- **EXERCISE OBJECTIVE**: Except for the pictures, output the records in full and exactly.

DATA FOR THIS EXERCISE START

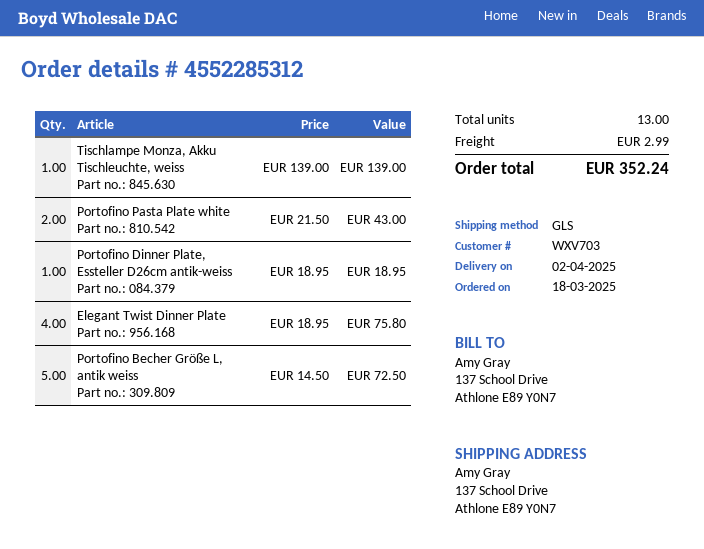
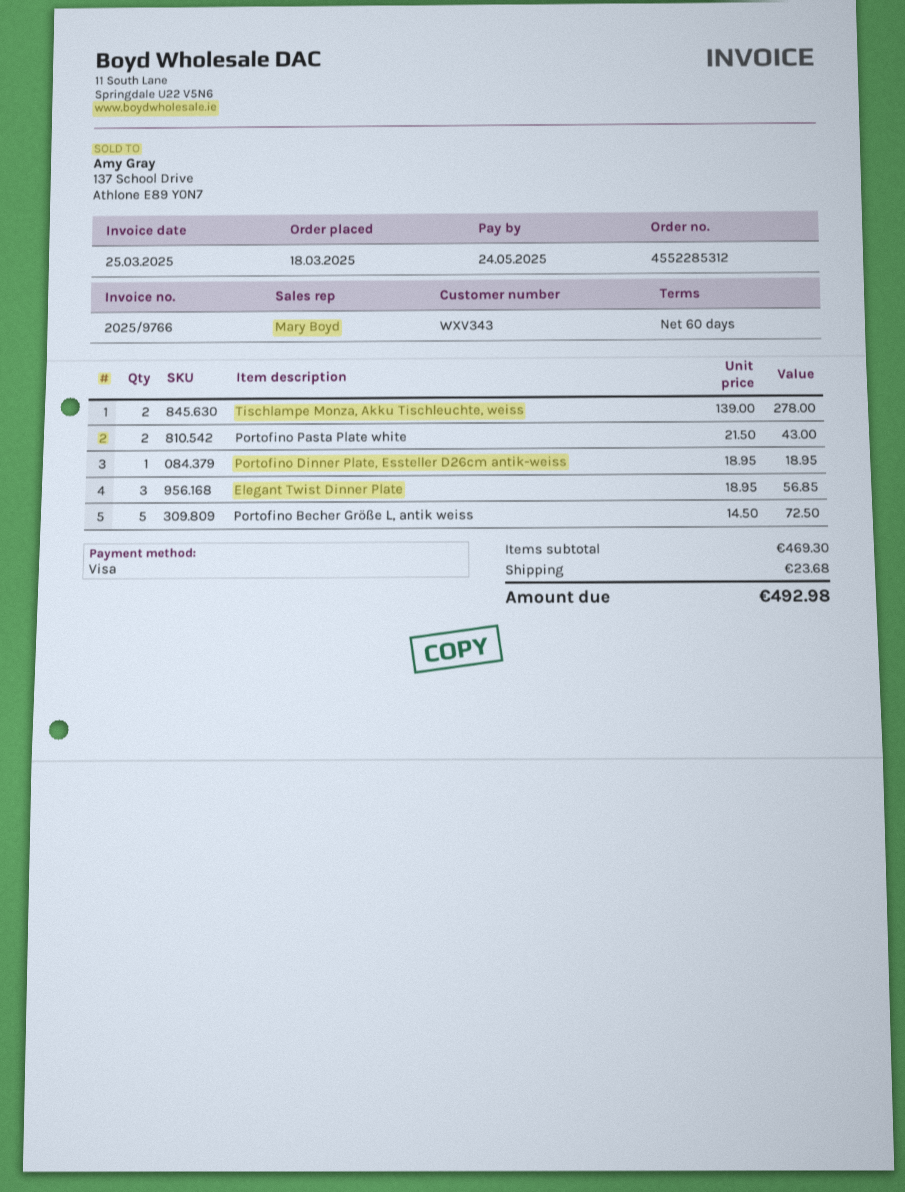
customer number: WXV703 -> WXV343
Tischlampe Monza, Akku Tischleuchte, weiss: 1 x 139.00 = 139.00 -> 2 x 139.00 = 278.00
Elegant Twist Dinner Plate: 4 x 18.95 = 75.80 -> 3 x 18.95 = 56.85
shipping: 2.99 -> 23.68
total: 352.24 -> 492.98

DATA FOR THIS EXERCISE END

- **RESPONSE TO THIS EXERCISE**:
customer number: WXV703 -> WXV343
Tischlampe Monza, Akku Tischleuchte, weiss: 1 x 139.00 = 139.00 -> 2 x 139.00 = 278.00
Elegant Twist Dinner Plate: 4 x 18.95 = 75.80 -> 3 x 18.95 = 56.85
shipping: 2.99 -> 23.68
total: 352.24 -> 492.98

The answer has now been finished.